I mean, if you could sell it at a higher price, you can afford higher [priced] raw materials.
So, if the Europeans are willing to pay you a good price, technically your farmers will be able to produce the raw materials for you, maybe at a larger cost but you could pass that onto the Europeans.
So technically, this kind of compromise might actually work, but of course, that might make the prices of food go up.
It will have to be a compromise, but smallholders are obviously in a better position to supply domestically than importing it because of this new deal, the green deal that looks closely at Scope 3.
So maybe that’s the rule of the smallholders, which is that they need to be part of this sustainability programme and somebody who has to pay that extra money for their inefficiencies.
That’s the way I look at it, because there’s no other way unless the government has a massive intervention.
Thanks again doctor, again, tough issue, we appreciate your views on that as well.
We got into some complex issues in this discussion and I’d like to end this interview as we do this season talking about something a little bit lighter.
You touched earlier on chicken rice in relation to the chicken shortage from last year, and it comes down to the food we eat.
An easy question of the season, straightforward and more fun, what’s your favourite food for our region that you enjoy the most?
You know, to ask a Malaysian that question… It’s like, we’re spoilt for choice, right?
Malaysia has got the most multicultural, multiracial, and even multi culinary environment.
I think what’s interesting about Malaysia, a lot of people did not realize that the Chinese actually came much earlier in the 1500s.
I think some emperor decided to marry off his daughter, one of his daughters to the sultan here, so a big group of Chinese came.
Now obviously, they were mainly men, some women but mostly men.

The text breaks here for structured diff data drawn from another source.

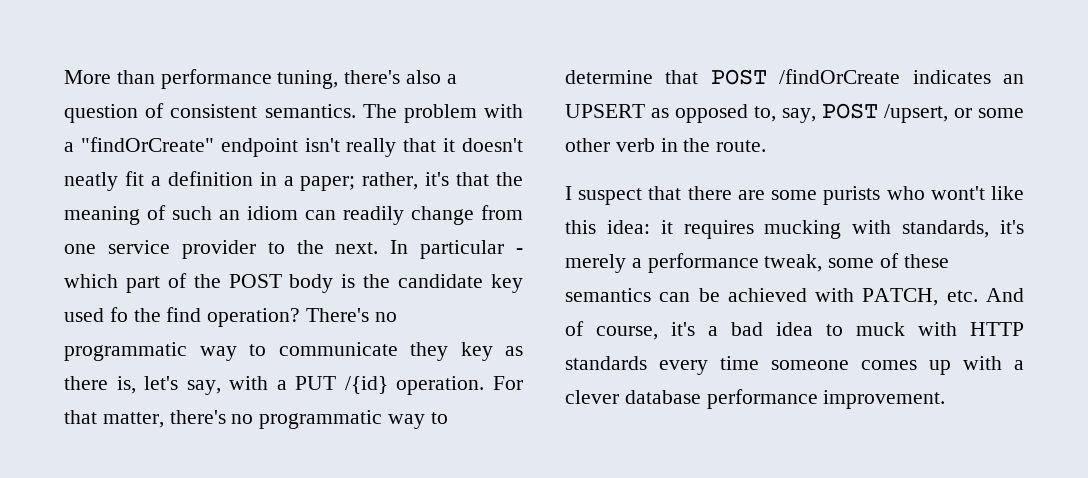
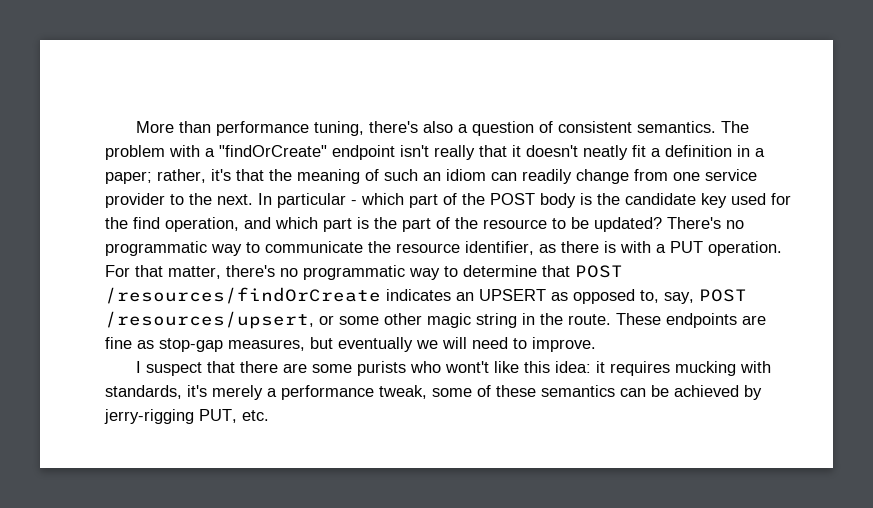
[109,307,128,322] fo -> [771,193,791,205] for
[207,308,301,327] operation? -> [165,217,662,232] operation, and which part is the part of the resource to be updated?
[410,342,523,361] [64,376,221,395] they key as there is, let's say, -> [368,241,616,255] the resource identifier, as there is
[344,376,388,394] /{id} -> (703, 247) none
[779,69,901,84] /findOrCreate -> [105,287,381,304] /resources/findOrCreate
[884,104,948,123] /upsert, -> [105,311,314,329] /resources/upsert,
[615,138,655,152] verb -> [427,313,517,328] magic string
(767, 146) none -> [616,313,766,328] [105,337,596,352] These endpoints are fine as stop-gap measures, but eventually we will need to improve.
[815,288,1024,306] [565,321,1024,340] [565,356,1024,375] [565,389,946,409] with PATCH, etc. And of course, it's a bad idea to muck with HTTP standards every time someone comes up with a clever database performance improvement. -> [744,385,762,400] [104,409,269,424] by jerry-rigging PUT, etc.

They married the local Malays and from there, they developed a cuisine that is known as the Peranakan or nonya cuisine.
That’s interesting because that creates a unique cuisine that obviously doesn’t exist anywhere else.
One of my favourite nonya cuisines is what we call the Assam Laksa, which is like a sour laksa.
And in particular, the one cooked by my mum. My mum was actually quite an incredibly good cook and she’s quite famous for her cooking, but her assam laksa was incredible.
However, it shows that life is not what it used to be. It takes 2 days to prepare.
First day they will boil the fish, a special fish which is full of bones.
Then they spend the whole day picking out the bones, believe it or not.
Then they put that in the fridge. The next day, early in the morning, they start boiling the soup with the fish and everything else and it goes on for about five to six hours.
By about lunch time, you have soup which you would add onto the rice noodles, and that’s what you get, the assam laksa.
So that’s my absolute favourite, however, it goes to show that we don’t have that kind of time anymore.
I think we need something that’s off a can or package or something.
That kind of dish is extremely difficult to produce but there are obviously quite good ones, so assam laksa would be one of my favourites if not my absolute favourite.
That’s a great answer, some things are worth the wait and sounds like that dish is certain well worth the wait.
Thanks Dr. Neoh for doing this, once again, you’re officially off the 5 Good Questions hotseat and we appreciate it.